Bisnis.com, JAKARTA—Pasar obligasi Indonesia siap untuk terus bergairah di sisa tahun ini bahkan hingga tahun depan, diiringi lampu hijau dari sejumlah indikator.
Berdasarkan data worldgovenmentbonds.com, credit default swap (CDS) Indonesia per 1 Desember 2020 berada di level 72,5481, setelah tahun ini sempat menyentuh level 239,8181. Semakin rendah CDS menggambarkan risiko investasi surat utang yang juga semakin kecil.
Kemudian, yield surat utang negara tenor 10 tahun yang menjadi acuan kini berada di level 6,257, terus turun setelah sempat menembus 8,42 persen di kuartal I lalu. Adapun penurunan yield sebagai refleksi penguatan harga obligasi di pasar.
Indeks komposit obligasi Indonesia alias Indonesia Composite Bond Index (ICBI) juga terus menguat. Per 1 Desember 2020, ICBI ada di posisi 309,35, setelah menguat 0,26 poin atau 0,09 persen.
Adapun, saat ini tingkat suku bunga acuan Bank Indonesia ada di level 3,75 persen, sedangkan tingkat inflasi per November 2020 adalah 0,28 persen. Sementara nilai tukar rupiah saat ini Rp14.130 per dolar AS.
Head of Fixed Income Research Mandiri Sekuritas Handy Yunianto mengatakan semua indikator tengah menunjukkan lampu hijau untuk pasar obligasi. Begitu pula dengan sentimen-sentimen di pasar yang tengah bernada positif.
Baca Juga
Alhasil, kata Handy, saat ini minat investor terhadap aset berisiko tinggi tengah meningkat seiring dengan Pemilu AS yang telah usai, perkembangan positif dari vaksin Covid-19, serta pelemahan dolar AS.

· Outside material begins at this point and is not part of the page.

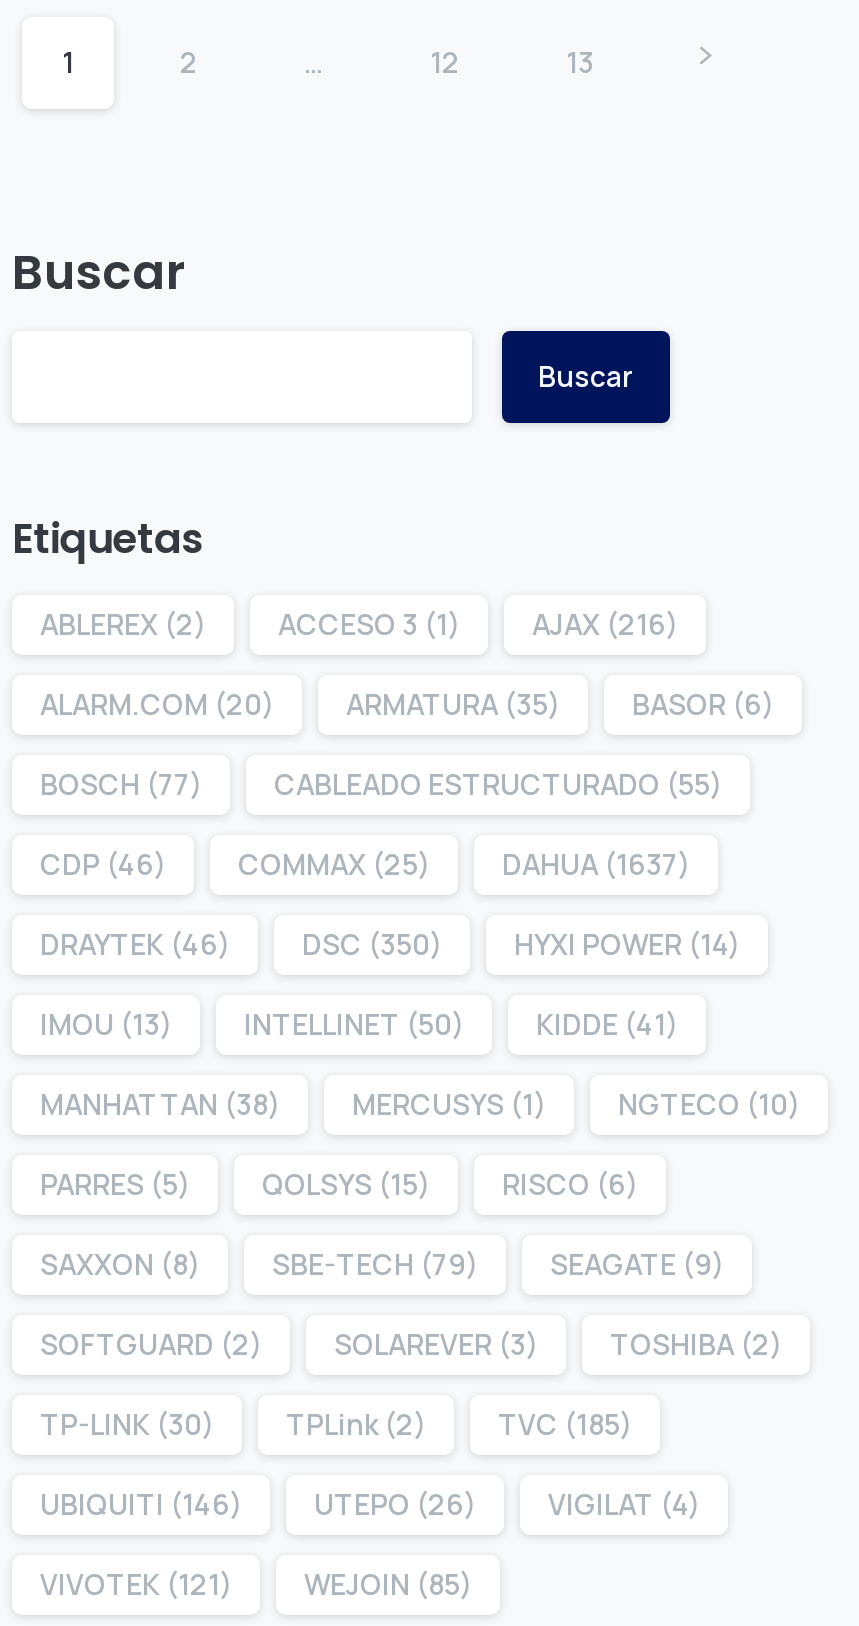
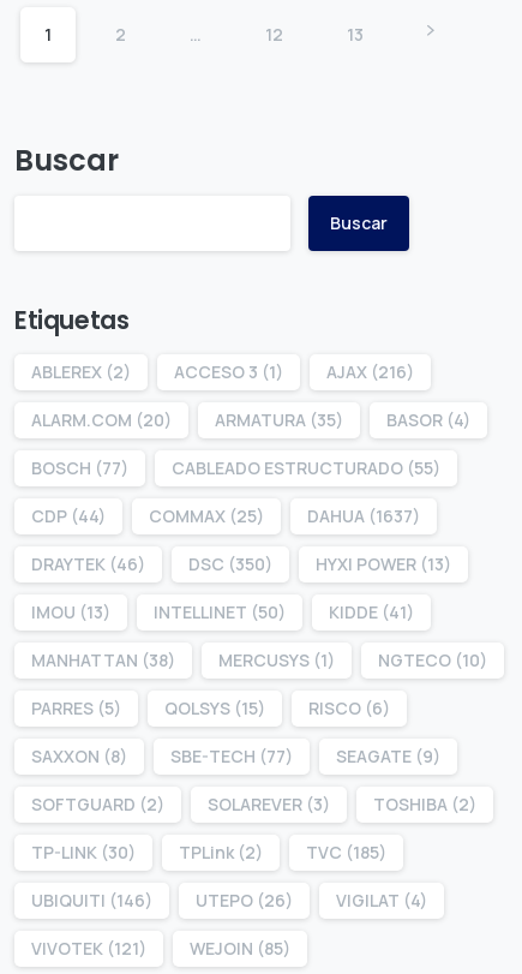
[40,685,774,723] ALARM.COM (20) ARMATURA (35) BASOR (6) -> [31,408,470,431] ALARM.COM (20) ARMATURA (35) BASOR (4)
[40,845,690,883] CDP (46) COMMAX (25) DAHUA (1637) -> [31,504,420,527] CDP (44) COMMAX (25) DAHUA (1637)
[40,925,740,963] DRAYTEK (46) DSC (350) HYXI POWER (14) -> [31,552,451,575] DRAYTEK (46) DSC (350) HYXI POWER (13)
[40,1245,724,1283] SAXXON (8) SBE-TECH (79) SEAGATE (9) -> [31,744,440,767] SAXXON (8) SBE-TECH (77) SEAGATE (9)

“Ini menyebabkan inflow asing ke pasar obligasi meningkat cukup signifikan dalam dua bulan terakhir dan mendorong yield SUN turun,” tutur Handy ketika dihubungi Bisnis, Selasa (1/12/2020).
Handy menilai penurunan yield akan menjadi keuntungan bagi pemerintah sebagai penerbit surat utang karena cost of fund akan ikut menurun. Ini juga ditopang tingkat inflasi yang rendah, current account kuartal III/2020 yang positif serta suku bunga acuan yang rendah.
Dia juga memperkirakan arus masuk investor asing masih akan terus berlanjut karena posisi kepemilikan asing di SUN masih rendah dan belum menyentuh level prapandemi. Belum lagi yield Indonesia yang masih menarik di tengah tren suku bunga rendah dunia.
Menurutnya, meski sepanjang tahun berjalan yield SUN 10 tahun telah turun signifikan, tapi jika dibandingkan dengan yield yang ditawarkan negara berkembang lain, posisi yield Indonesia masih sangat kompetitif.
“Jadi asing masih akan terus masuk. Kalau mengikuti pola global financial crisis 2008, maka ada potensi inflows asing sampai Q1 untuk kembali ke posisi sebelum krisis Covid-19,” tuturnya.